*Collected data*:
★ ★ ★ ★ ★ ★ ★
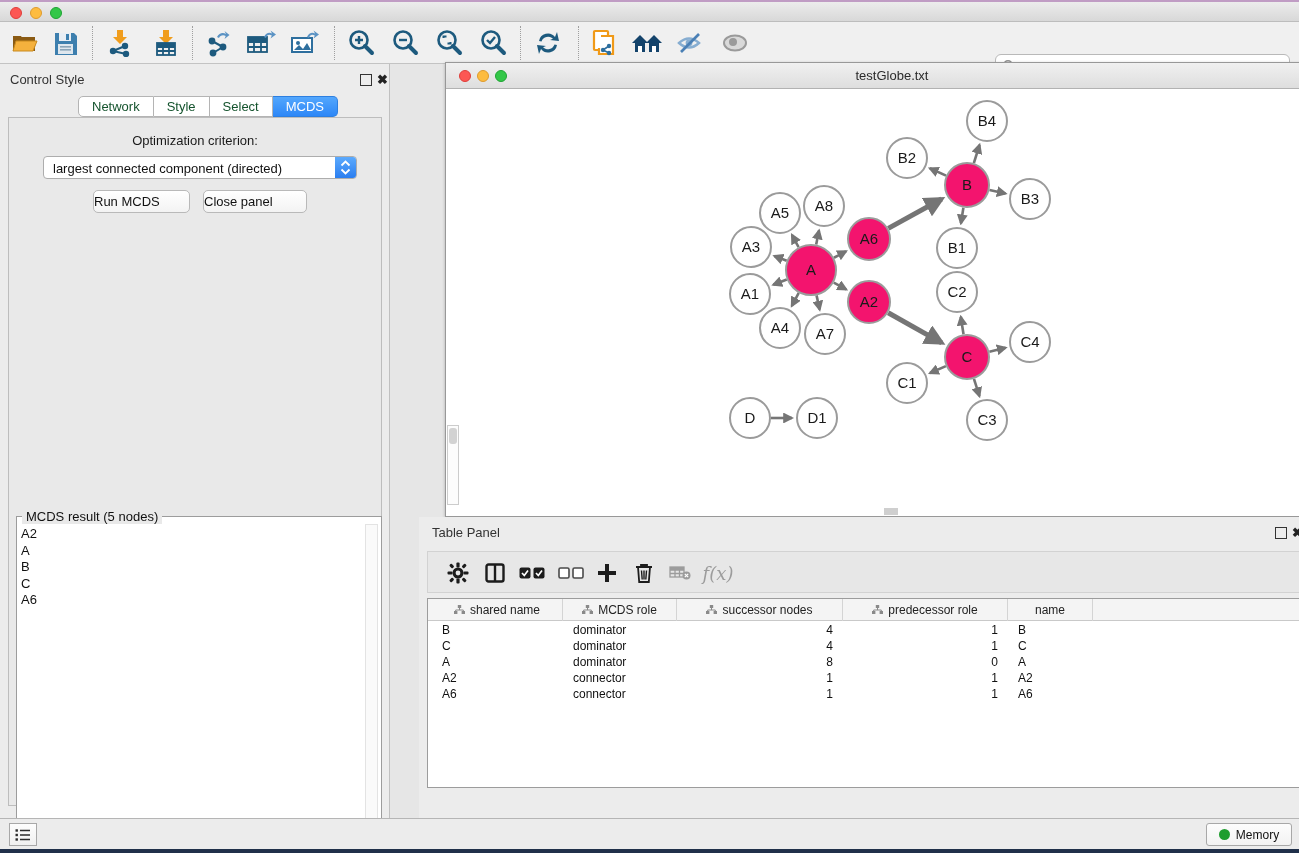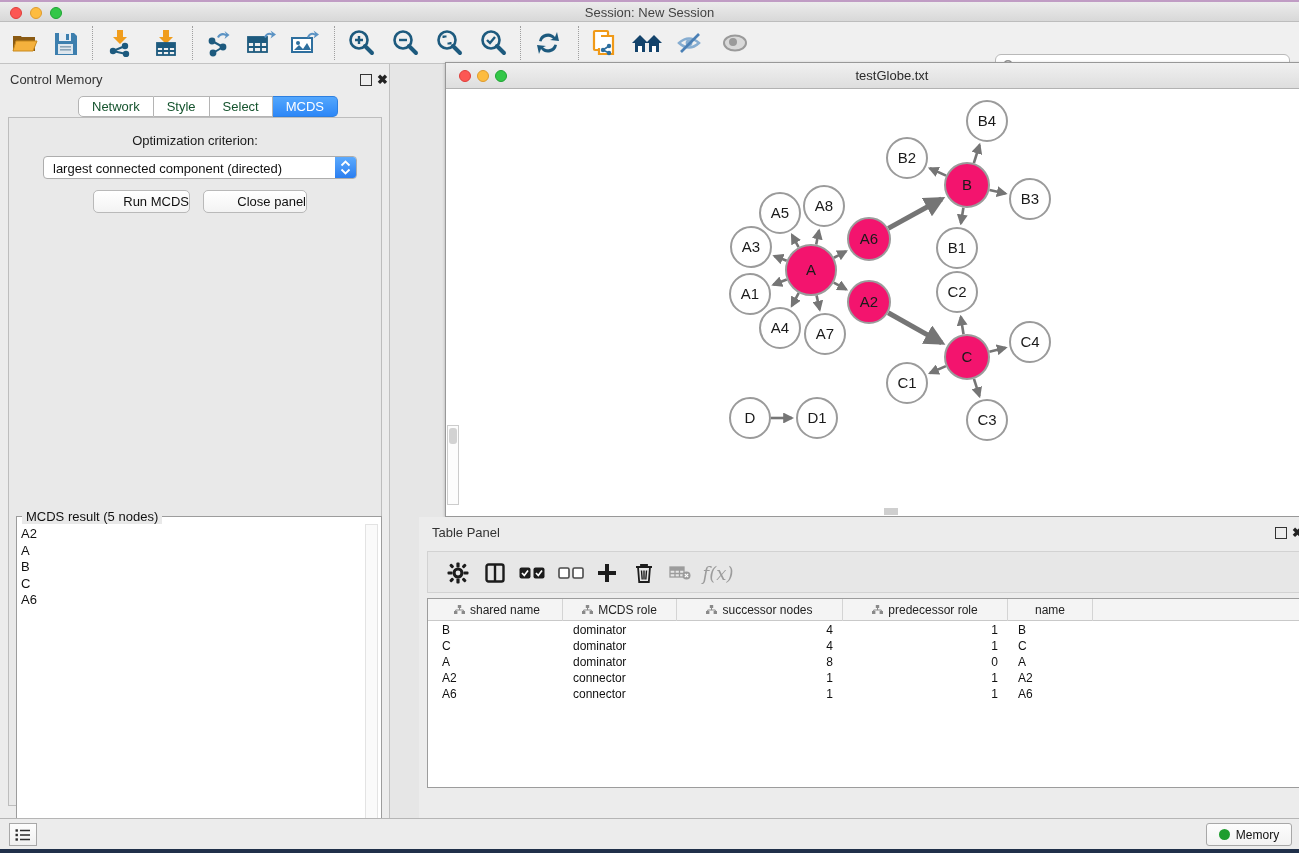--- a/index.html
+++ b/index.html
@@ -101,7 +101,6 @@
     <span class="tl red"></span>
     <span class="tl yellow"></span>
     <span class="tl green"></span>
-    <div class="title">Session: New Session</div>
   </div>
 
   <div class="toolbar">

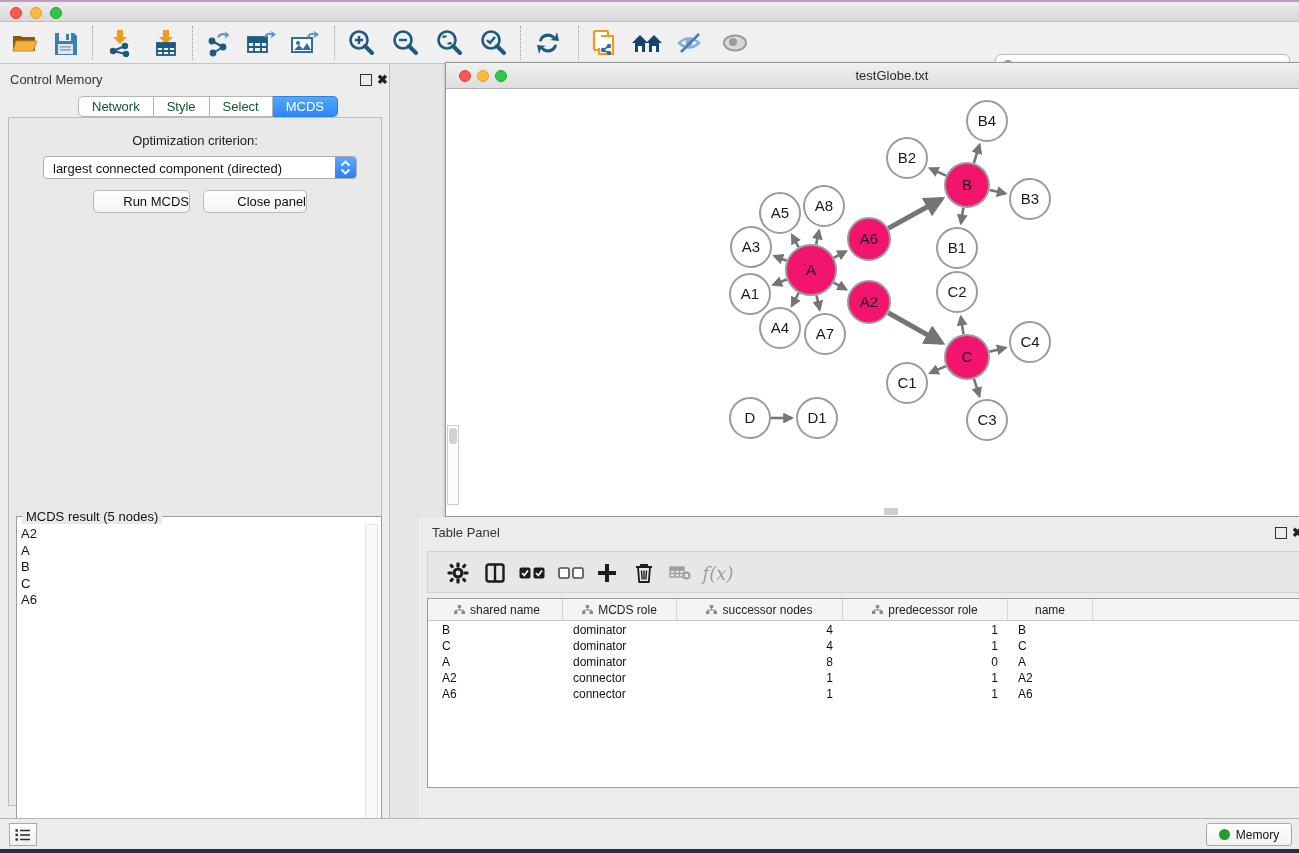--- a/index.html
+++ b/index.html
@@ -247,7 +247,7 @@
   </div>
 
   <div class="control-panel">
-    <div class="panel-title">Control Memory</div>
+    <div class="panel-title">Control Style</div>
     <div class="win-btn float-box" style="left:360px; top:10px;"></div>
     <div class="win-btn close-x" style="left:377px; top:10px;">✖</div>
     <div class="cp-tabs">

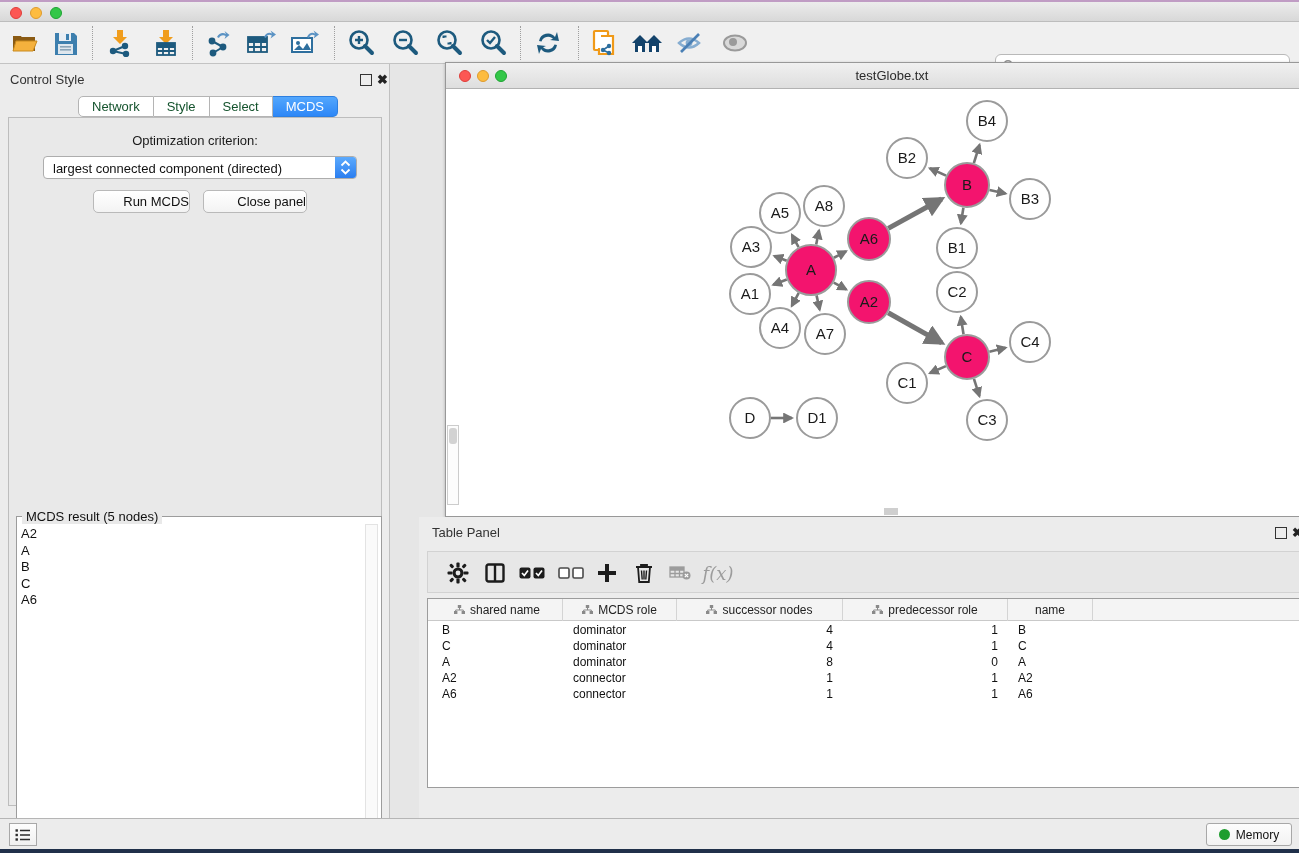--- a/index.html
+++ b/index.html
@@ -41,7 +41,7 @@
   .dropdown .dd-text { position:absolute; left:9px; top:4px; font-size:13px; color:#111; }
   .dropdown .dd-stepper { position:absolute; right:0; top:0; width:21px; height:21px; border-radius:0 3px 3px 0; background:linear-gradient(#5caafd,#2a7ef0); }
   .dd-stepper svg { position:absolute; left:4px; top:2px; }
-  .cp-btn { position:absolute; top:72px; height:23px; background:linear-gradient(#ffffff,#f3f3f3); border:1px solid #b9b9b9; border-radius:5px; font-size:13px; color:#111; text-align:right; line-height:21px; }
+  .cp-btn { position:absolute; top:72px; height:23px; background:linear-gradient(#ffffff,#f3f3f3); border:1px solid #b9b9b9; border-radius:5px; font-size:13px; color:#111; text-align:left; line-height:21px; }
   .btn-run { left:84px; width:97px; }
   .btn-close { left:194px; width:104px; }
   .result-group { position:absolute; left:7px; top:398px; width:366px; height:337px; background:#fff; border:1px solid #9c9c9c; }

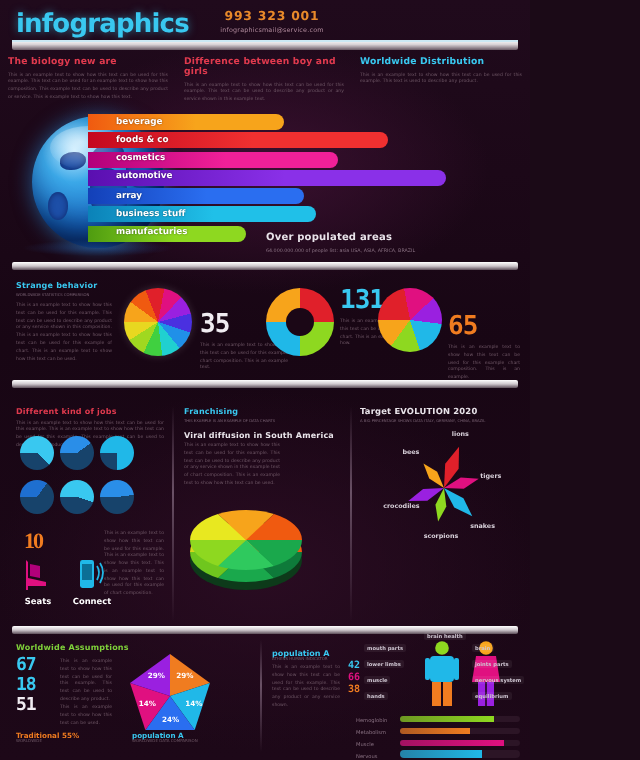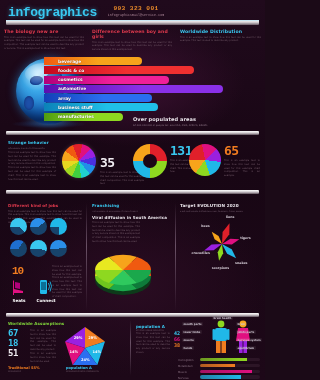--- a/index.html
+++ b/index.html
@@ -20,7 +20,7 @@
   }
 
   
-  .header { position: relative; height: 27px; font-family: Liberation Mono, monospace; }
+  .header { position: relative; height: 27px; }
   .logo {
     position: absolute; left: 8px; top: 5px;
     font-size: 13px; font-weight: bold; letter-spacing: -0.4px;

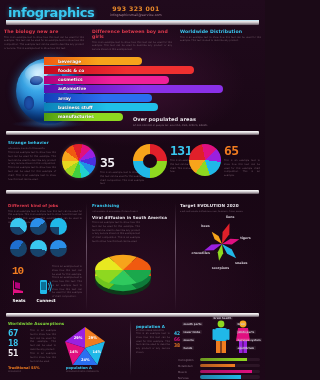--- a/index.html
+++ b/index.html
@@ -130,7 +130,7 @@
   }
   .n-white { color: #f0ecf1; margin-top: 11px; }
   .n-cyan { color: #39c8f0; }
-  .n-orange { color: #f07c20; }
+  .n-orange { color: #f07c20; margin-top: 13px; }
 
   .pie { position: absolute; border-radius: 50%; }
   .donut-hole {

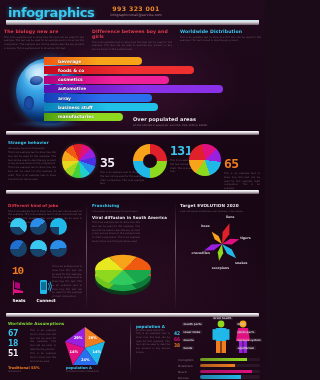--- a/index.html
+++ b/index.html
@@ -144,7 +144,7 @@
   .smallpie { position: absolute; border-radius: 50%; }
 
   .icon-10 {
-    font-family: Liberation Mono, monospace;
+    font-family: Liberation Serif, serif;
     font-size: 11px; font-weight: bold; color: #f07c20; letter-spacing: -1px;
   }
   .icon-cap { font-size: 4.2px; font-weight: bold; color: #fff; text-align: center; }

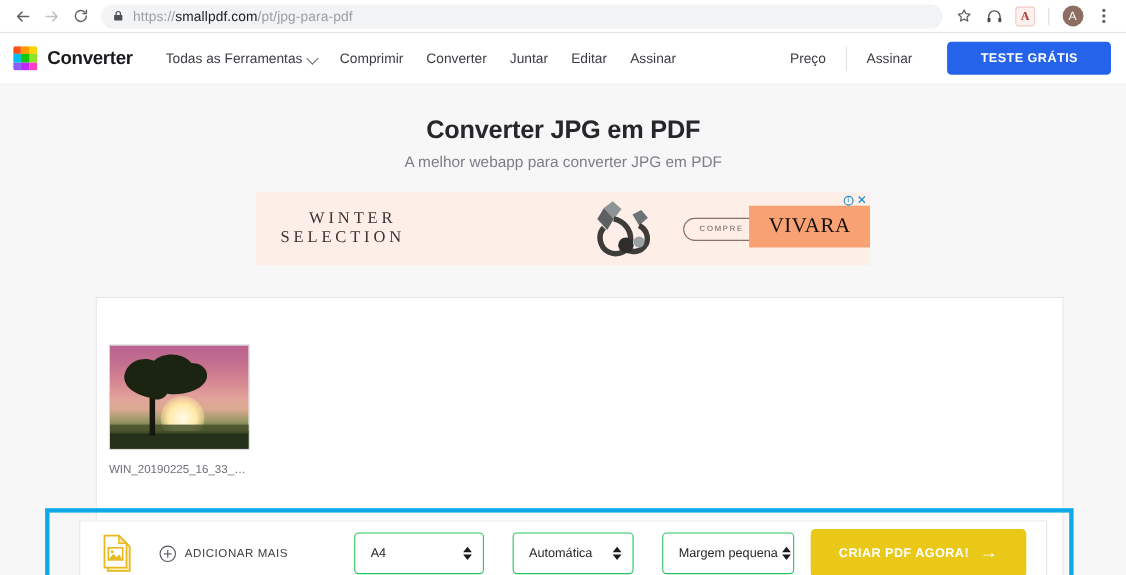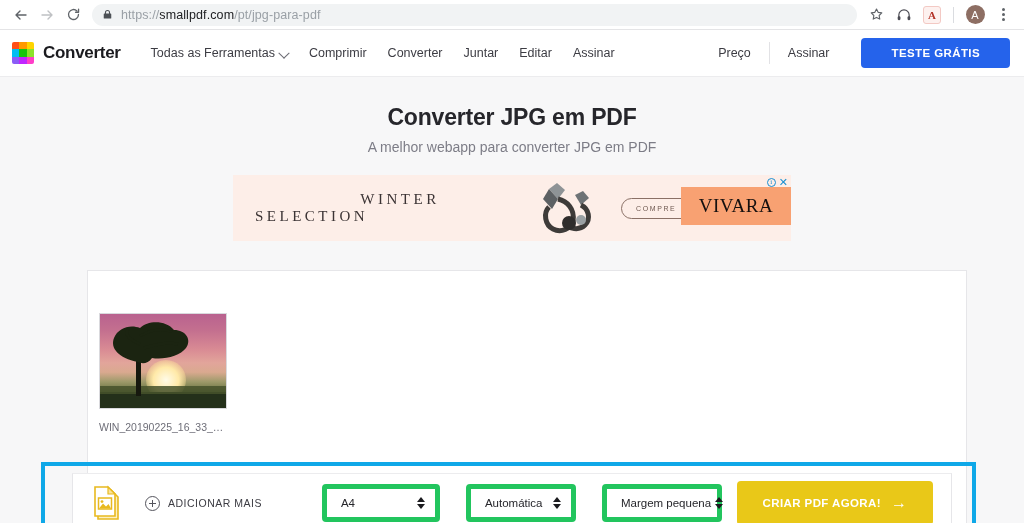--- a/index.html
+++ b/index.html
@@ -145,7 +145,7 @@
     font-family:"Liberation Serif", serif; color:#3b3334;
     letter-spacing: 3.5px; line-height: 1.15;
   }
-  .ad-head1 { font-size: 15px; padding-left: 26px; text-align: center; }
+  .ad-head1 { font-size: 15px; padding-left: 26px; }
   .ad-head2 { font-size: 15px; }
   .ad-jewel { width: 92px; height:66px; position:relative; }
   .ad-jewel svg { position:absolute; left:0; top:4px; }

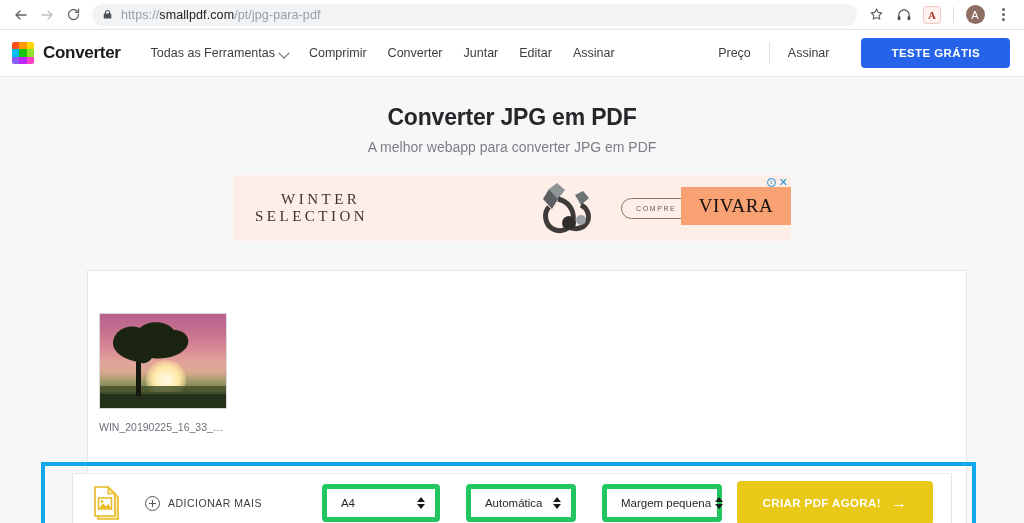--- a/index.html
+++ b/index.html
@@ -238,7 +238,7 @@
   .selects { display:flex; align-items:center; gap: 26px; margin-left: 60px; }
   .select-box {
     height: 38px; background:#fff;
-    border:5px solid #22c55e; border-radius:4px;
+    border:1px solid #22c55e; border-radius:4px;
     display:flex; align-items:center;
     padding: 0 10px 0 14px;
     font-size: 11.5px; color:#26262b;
★ ★ ★ ★ ★ ★ ★
*ABOUT THIS EXERCISE*:
Check each line above for the word "bold" and copy the ones that have it.

*PROBLEM SOLUTION*:
     font-size: 13px; font-weight: bold; letter-spacing: -0.4px;
     font-size: 11px; font-weight: bold; color: #f07c20; letter-spacing: -1px;
   .icon-cap { font-size: 4.2px; font-weight: bold; color: #fff; text-align: center; }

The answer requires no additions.